Écrire Acte d’inculpation historique contre des commandants de police

Le 3 janvier 2024, un procureur régional de Santiago, au Chili, a déposé un acte d’inculpation contre trois hauts commandants actuels et anciens des Carabineros (police nationale en uniforme), pour leur rôle présumé dans la répression des manifestations de masse qui se sont déroulées au Chili fin 2019.

La prochaine audience consacrée à l’énonciation des chefs d’accusation doit être suivie par l’engagement de poursuites et le jugement de tous les responsables de la souffrance de milliers de personnes, avec toutes les garanties d’une procédure régulière et d’un procès équitable, afin de respecter pleinement les droits des victimes à la vérité, à la justice, à la réparation et à la non-répétition.

Amnesty International salue l’acte d’inculpation déposé par le Bureau du procureur régional du Centre-Nord à l’encontre de trois hauts commandants actuels et anciens des Carabineros, la force de police nationale chilienne, pour leur rôle présumé dans la répression illégale des grandes manifestations qui se sont déroulées au Chili en 2019.

Au Chili, la période de contestation sociale qui a débuté le 18 octobre 2019 a fait des centaines de victimes de violences policières, y compris des centaines de lésions oculaires causées par des tirs de chevrotine imputables à des agents des Carabineros. Au terme d’un an d’enquête, Amnesty International a publié son rapport historique, intitulé Eyes on Chile : Command responsibility and police violence during the period of social unrest. Depuis lors, elle mène une campagne mondiale demandant au Bureau du procureur général du Chili de clarifier « la responsabilité des commandants opérationnels et stratégiques qui, en tant que garants, ont tacitement ordonné ou permis que des violations des droits humains soient commises à répétition ».

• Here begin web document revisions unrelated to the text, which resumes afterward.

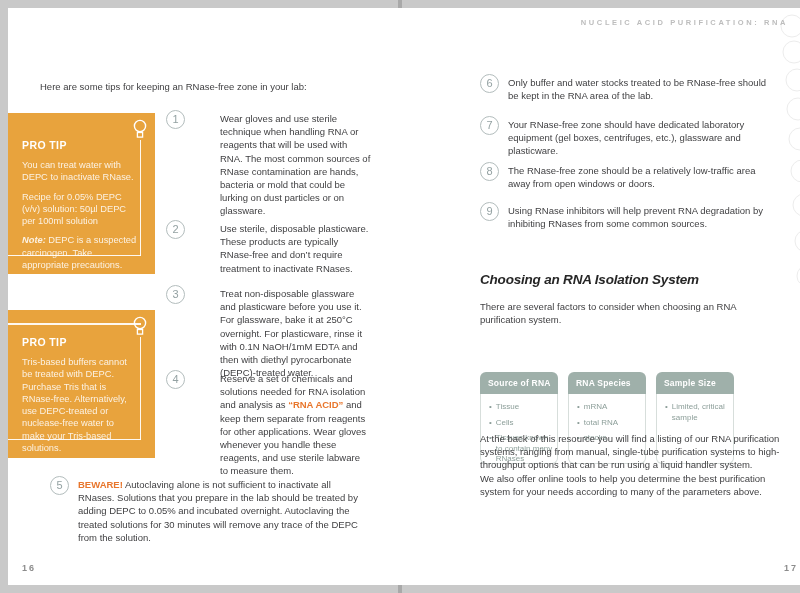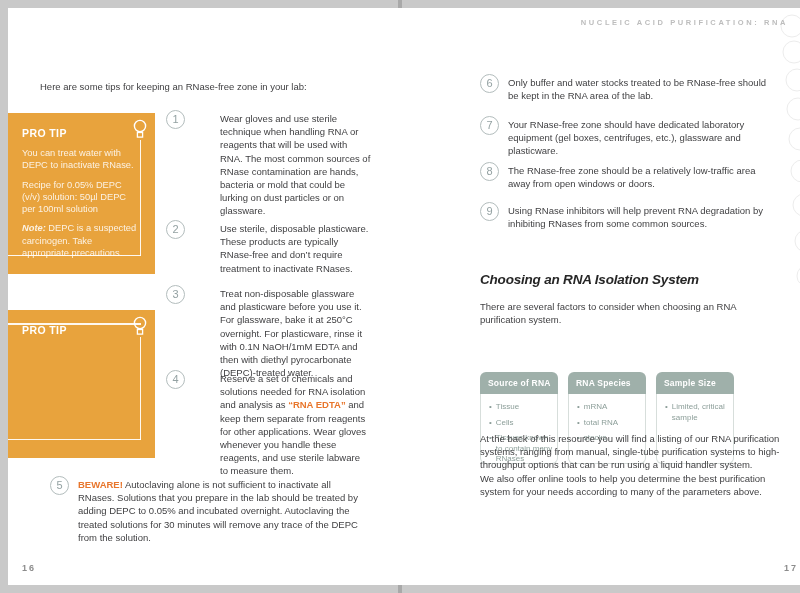--- a/index.html
+++ b/index.html
@@ -47,7 +47,7 @@
   .protip-2 { top:302px; height:148px; }
   .protip-title {
     color:#ffffff; font-weight:bold; font-size:10.5px; letter-spacing:0.4px;
-    margin-bottom:8px; position:relative; z-index:2;
+    margin-bottom:8px; position:relative; z-index:2;margin-top:12px;
   }
   .protip-para {
     color:rgba(255,255,255,0.85); font-size:9.3px; line-height:12.3px;

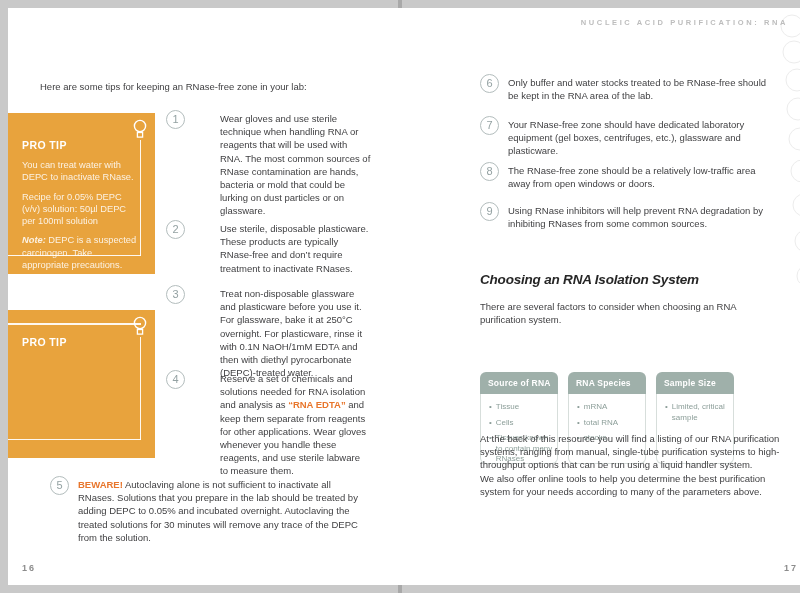--- a/index.html
+++ b/index.html
@@ -151,6 +151,14 @@
       </svg>
     </span>
     <div class="protip-title">PRO TIP</div>
+    <p class="protip-para ml">Tris-based buffers cannot
+be treated with DEPC.
+Purchase Tris that is
+RNase-free. Alternatively,
+use DEPC-treated or
+nuclease-free water to
+make your Tris-based
+solutions.</p>
   </div>
 
   <div class="tip lp-tip lp-tip-1">

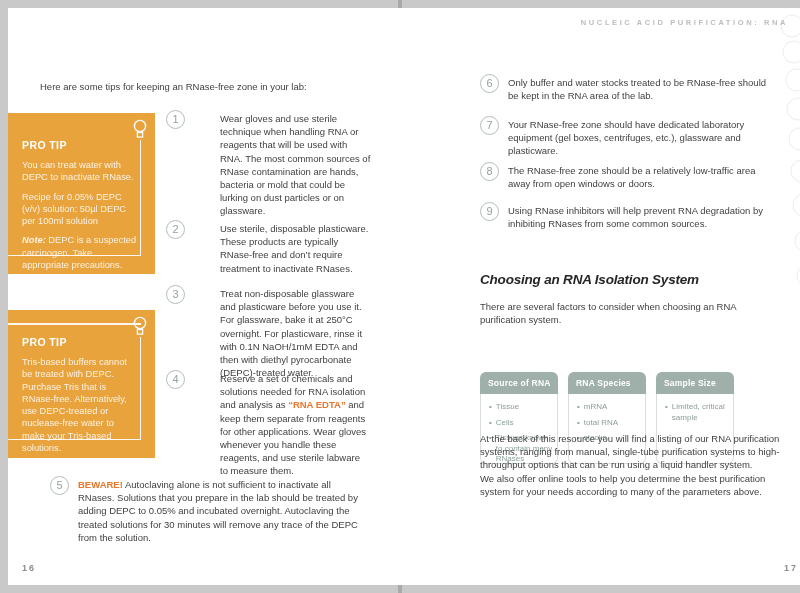--- a/index.html
+++ b/index.html
@@ -193,7 +193,7 @@
     <div class="tip-circle">4</div>
     <div class="tip-text ml"><span>Reserve a set of chemicals and
 solutions needed for RNA isolation
-and analysis as </span><span class="accent">“RNA EDTA”</span><span> and
+and analysis as </span><span class="accent">“RNA ACID”</span><span> and
 keep them separate from reagents
 for other applications. Wear gloves
 whenever you handle these

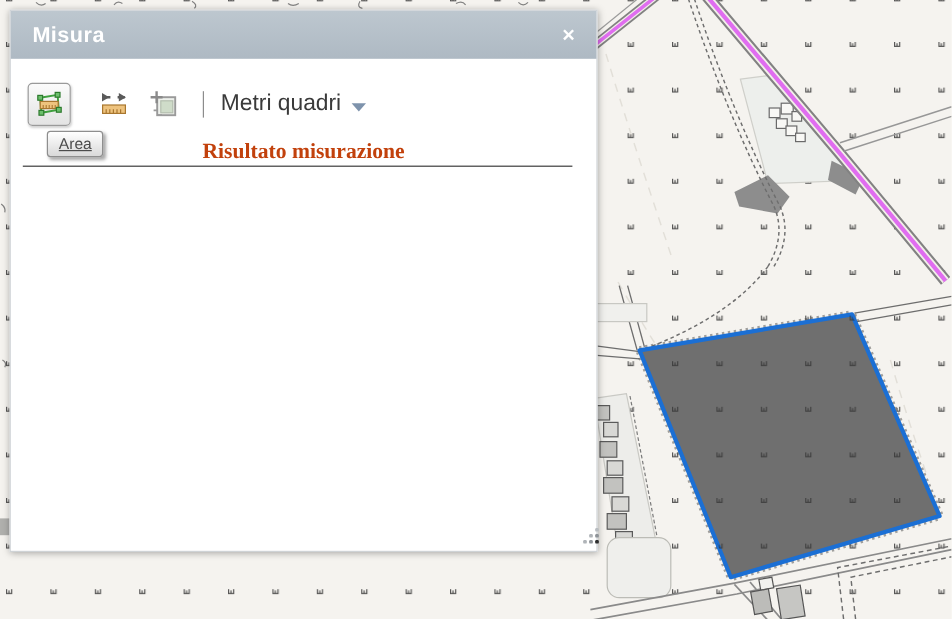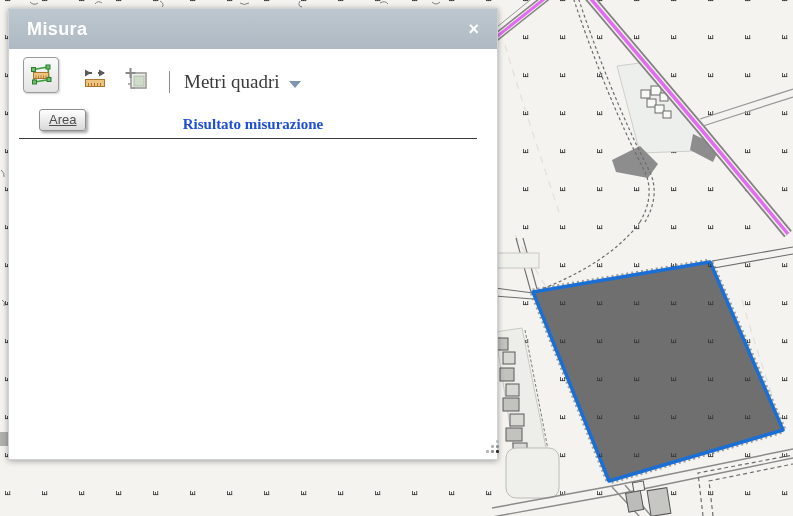--- a/index.html
+++ b/index.html
@@ -23,7 +23,7 @@
   .title{font-weight:bold;font-size:18px;letter-spacing:.4px;}
   .close{margin-left:auto;font-weight:bold;font-size:18px;line-height:1;cursor:pointer;}
 
-  .toolbar{position:absolute;left:0;top:40px;height:44px;display:flex;align-items:flex-end;font-family:Liberation Serif, serif;}
+  .toolbar{position:absolute;left:0;top:56px;height:44px;display:flex;align-items:center;}
   .tool-btn{
     margin-left:14px;width:36px;height:36px;display:flex;align-items:center;justify-content:center;
     border:1px solid #9a9a9a;border-radius:4px;box-sizing:border-box;

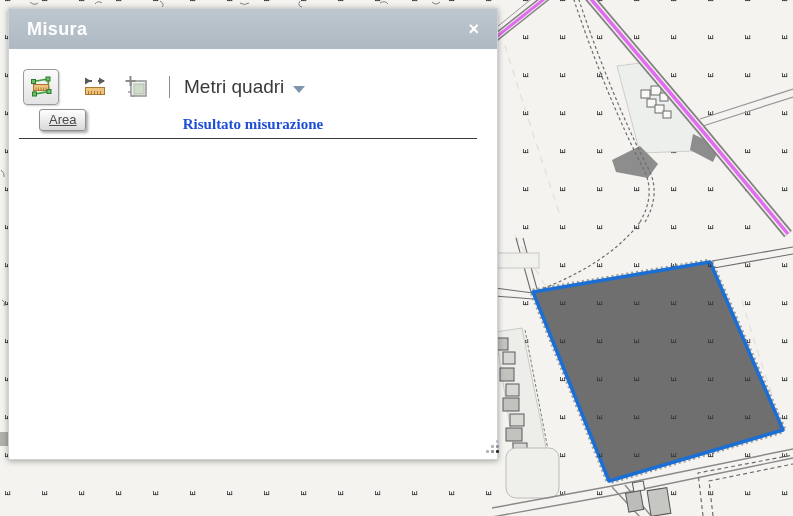--- a/index.html
+++ b/index.html
@@ -54,7 +54,7 @@
 
   .result-header{
     position:absolute;left:0;right:0;top:107px;text-align:center;
-    font-family:"Liberation Serif",serif;font-weight:bold;font-size:15px;color:#1d4ed8;
+    font-family:"Liberation Serif",serif;font-weight:bold;font-size:18px;color:#c2410c;
   }
   .rule{position:absolute;left:10px;right:20px;top:129px;border-top:1px solid #3c3c3c;}
   .result-value{position:absolute;left:22px;top:141px;font-size:14px;color:#3d3d3d;}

L’organisation a fait valoir que parmi ces commandants figurent sans doute le directeur général et le directeur de la direction nationale de l’ordre public et de la sécurité (Dirección Nacional de Orden y Seguridad), en poste au moment des faits. Elle a fourni des informations complémentaires à l’enquête du procureur général sur la violation généralisée du droit à l’intégrité physique qui fait l’objet de l’acte d’inculpation déposé en janvier 2024.

Cet acte d’inculpation a été émis à l’encontre de l’actuel directeur général des Carabineros, Ricardo Yáñez, qui occupait le poste de directeur de l’ordre public et de la sécurité lors des manifestations de 2019, de Mario Rozas, ancien directeur général de l’institution, et de Diego Olate, général à la retraite et ancien directeur adjoint, en raison de leur responsabilité présumée en tant que hauts commandants de l’institution.

Amnesty International considère cette évolution comme un pas vers la justice pour les violations graves et généralisées des droits humains commises dans le cadre de la réponse apportée aux manifestations. Elle suivra de près toute évolution de l’enquête, notamment l’audience consacrée à l’énonciation des chefs d’accusation qui doit débuter le 7 mai.